On 10/15/2010 06:35 AM, Beyers Cronje wrote:
> Hi Eddie,
> I'm happy to report that I've been unable to reproduce the bug using the
> latest commit. So as far as I can tell this fixed the issue I was having.
> Eddie, Cliff, you guys rock, thanks so much for your assistance on this.
> Kind regards
> Beyers Cronje
>
> On Fri, Oct 15, 2010 at 6:24 AM, Eddie Kohler <kohler at cs.ucla.edu
> <mailto:kohler at cs.ucla.edu>> wrote:
>
>     Beyers,
>
>     I believe I've found the problem... or A problem.  What does this
>     commit do for you?
>
>     http://github.com/kohler/click/commit/96471bf1c0873447de007969f5a1e49b1a947071
>
>     Eddie
>
>
>
>     On 10/13/2010 05:01 PM, Beyers Cronje wrote:
>
>         Hi Eddie,
>
>         Thank you for your response and looking into this.

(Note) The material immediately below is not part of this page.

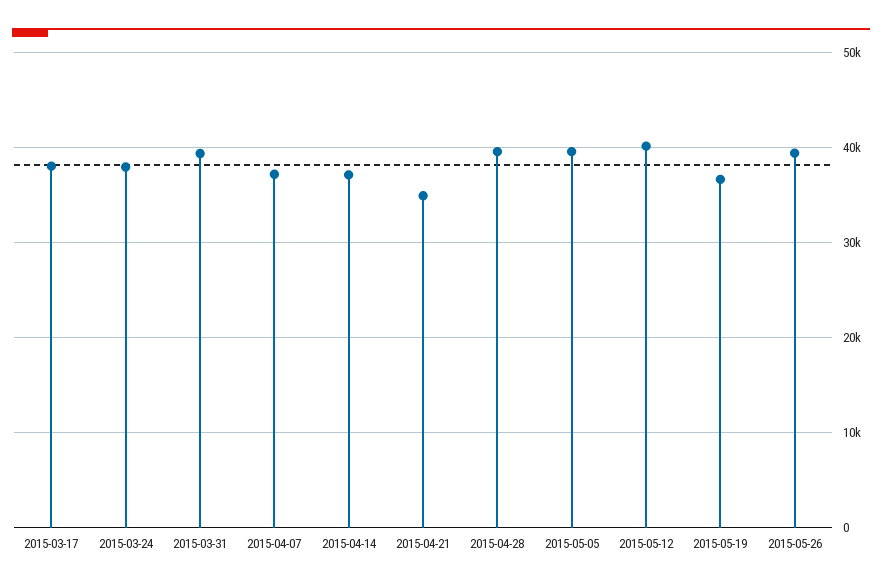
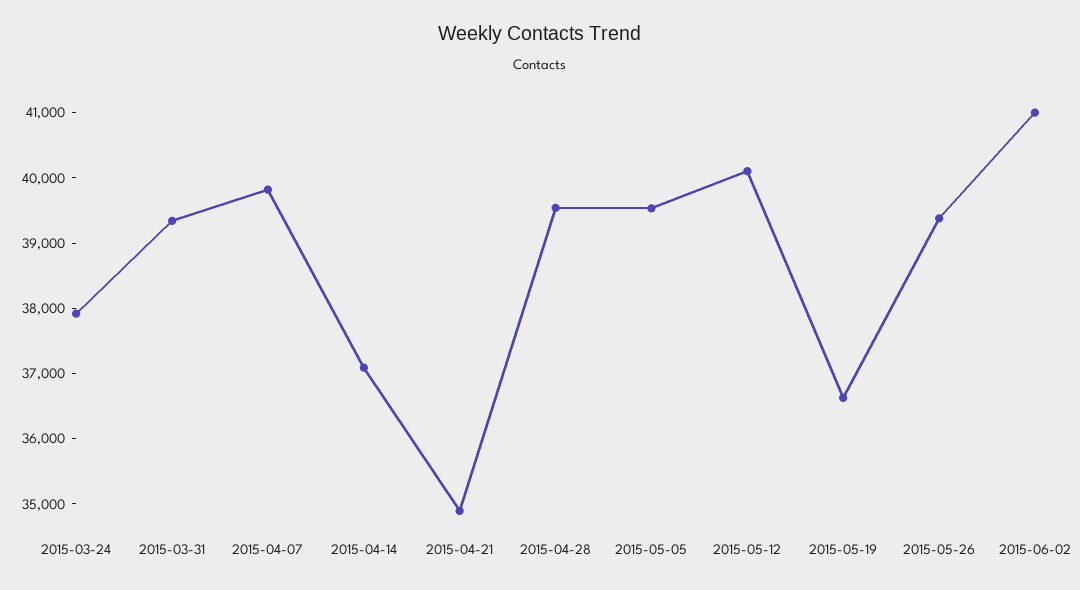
2015-03-17: 38000 -> none
2015-04-07: 37000 -> 39800
2015-06-02: none -> 41000

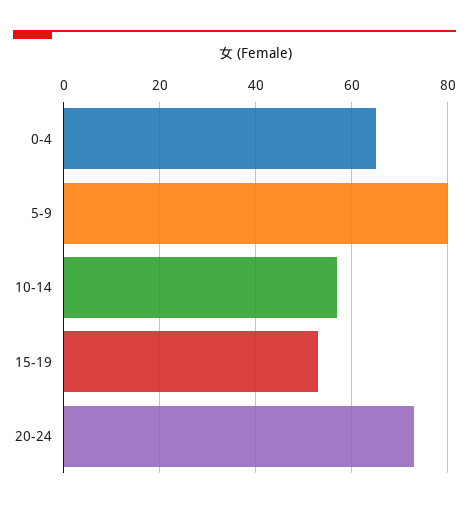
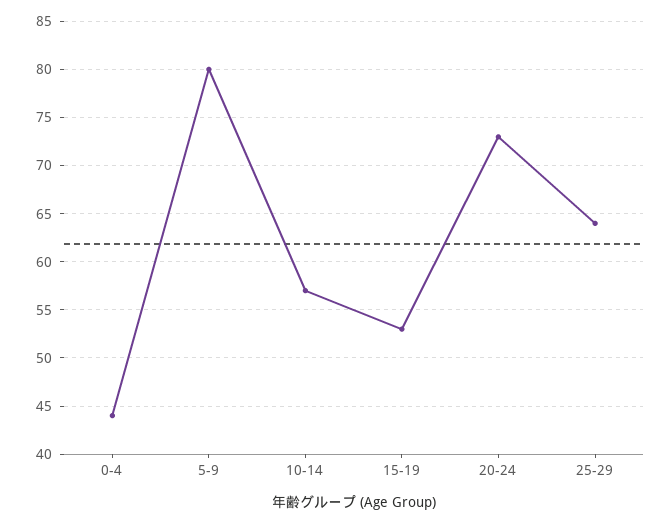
0-4: 65 -> 44
25-29: none -> 64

I keep forgetting
>         about your excellent Script element, during my tests I used a
>         much more
>         rudimentary method of verifying the issue :) I used a Counter
>         element
>         before and after the queue and manually read the counter's rate and
>         count handlers. After a while I noticed that both counters rate
>         dropped
>         to 0 and and both counters count stopped increasing,
>         *permanently*. From
>         what I can see the tasks NEVER re-schedule themselves.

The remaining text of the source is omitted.